The advantage here is that it’s about as close to a real Rails environment as you can get, plus you can seed the app folder with classes to test on. The downside is that it’s kind of a pain to set up, relative to the other versions.

By the way, no matter what version you use, the test_helper.rb file you create needs to be required into all your test files.

Active Record Database Connections

In the book, I go through a convoluted thing where you monkey patch ActiveRecord to not need a database. It’s opaque and awkward.

Luckily there’s a better way. You’ll need a database.yml file. If you’re using the full app-style setup, it goes in the /test/rails_root/db directory of your plugin. Otherwise, just put it in the /test directory. It should look like this:

test:
  :adapter: sqlite3
  :dbfile: ":memory:"

This sets up an sqlite3 database in memory for your tests. Obviously, there’s a limit to how much data you can use for this, but I’d be pretty surprised if your plugin tests were driving that much data.

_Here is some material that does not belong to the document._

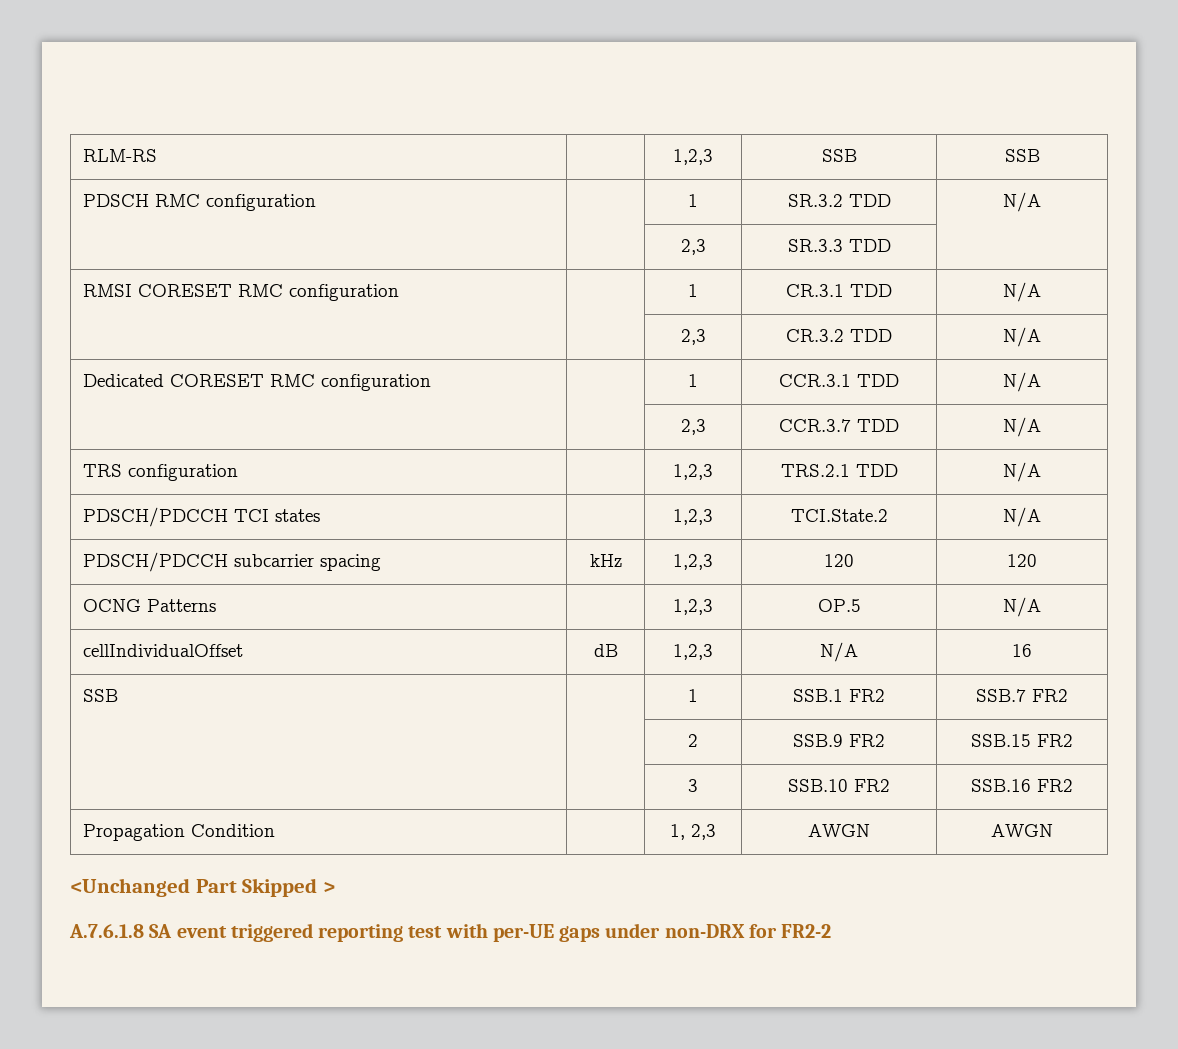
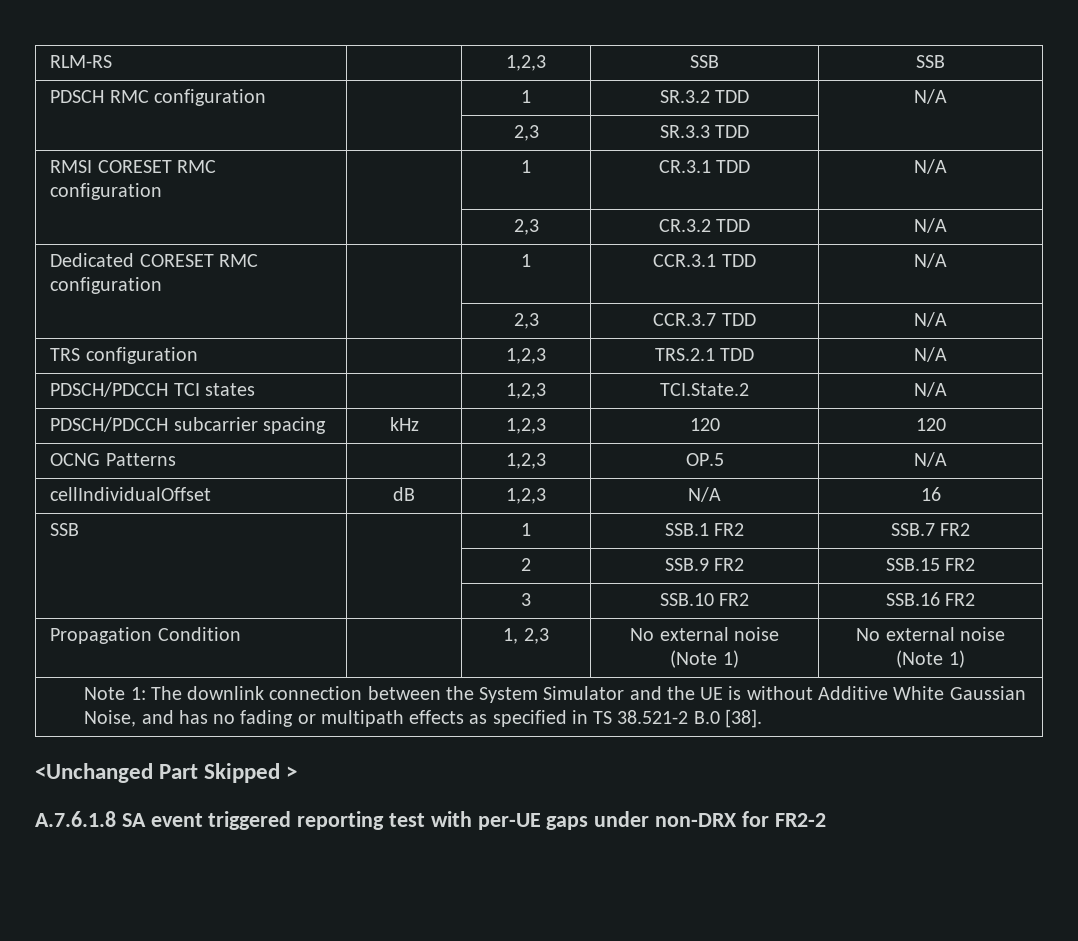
- Propagation Condition | | 1, 2,3 | AWGN | AWGN
+ Propagation Condition | | 1, 2,3 | No external noise (Note 1) | No external noise (Note 1)
+ Note 1: The downlink connection between the System Simulator and the UE is without Additive White Gaussian Noise, and has no fading or multipath effects as specified in TS 38.521-2 B.0 [38].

If you are using the full-app style, like Shoulda does, the file will be loaded (the YAML file and the RAILS_ENV you set need to match). Otherwise, you need to load the file in your test_helper.rb file:

ActiveRecord::Base.configurations =
     YAML::load(IO.read(File.dirname(__FILE__) + '/database.yml'))
ActiveRecord::Base.establish_connection('test')

That loads the yaml file and then ties ActiveRecord to the correct environment.

Loading Database Schema

If your plugin requires a specific schema, as, say acts_as_taggable does, you need to load that schema. There are a couple of options.

You can store the schema in a Rails schema.rb file:

ActiveRecord::Schema.define :version => 0 do
# include table descriptions using migration syntax
end

Then you can load the schema in the test_helper file with:

load(File.dirname(__FILE__) + '/schema.rb')

That’s a potential DRY violation, depending on how your plugin is creating it’s database schema for regular (non-test) use. Another option, if you have migrations, is to load the migrations with something like this:

ActiveRecord::Migration.verbose = false
ActiveRecord::Migrator.migrate("#{RAILS_ROOT}/db/migrate")

That example is from Shoulda, if you aren’t using the full-app style, replace the directory with your own location for the plugin migrations.

Loading Fixtures

This applies no matter which way you are loading the rest of the environment, you need to explicitly set the directory with test fixtures — this example assumes that the fixture directory is directly under the test directory:

Test::Unit::TestCase.fixture_path = File.join(File.dirname(__FILE__), "fixtures")

You’ll probably want to also include the following in your test helper, as in the “normal” rails test_helper file:

class Test::Unit::TestCase #:nodoc:
  self.use_transactional_fixtures = true
  self.use_instantiated_fixtures  = false
end

Though now that I’m looking closer, I see that Shoulds sets the first line to false.

Sample Classes

Often, you want to create sample classes for use in your plugin:

class Banana < ActiveRecord:Base
  acts_as_muffinable
end

In the full-app-style setup, this can go in /test/rails_root/app/models. If not, I often put these in the same file as my actual test units, which guarantees they get loaded and makes the class very visible from the test code.

Other Requirements

Other needed gems, and (I think) plugins can be loaded by using require statements in the test_helper file.

  1. Aaron Pfeifer Reply

    Great writeup… definitely covers the basics for plugin testing. However, I would *highly* recommend taking a look at the plugin_test_helper library (http://github.com/pluginaweek/plugin_test_helper). This encapsulates the entire environment setup process and has made it really easy to test plugins in isolation. Most of the plugins in the pluginaweek project use this library for setting up test environments.

  2. Bill Reply

    AHHG! This is the 10th tutorial I’ve Googled that has told me how to SETUP the tests for my Rails plugin, and the 10th that has not told me how to run the damn things (I know, rake test:plugins to run tests for all plugins, but what about for one?)!

    Sorry. Not your fault any more than the other 10. But this seems like a pretty obvious need that Google is woefully underprepared for.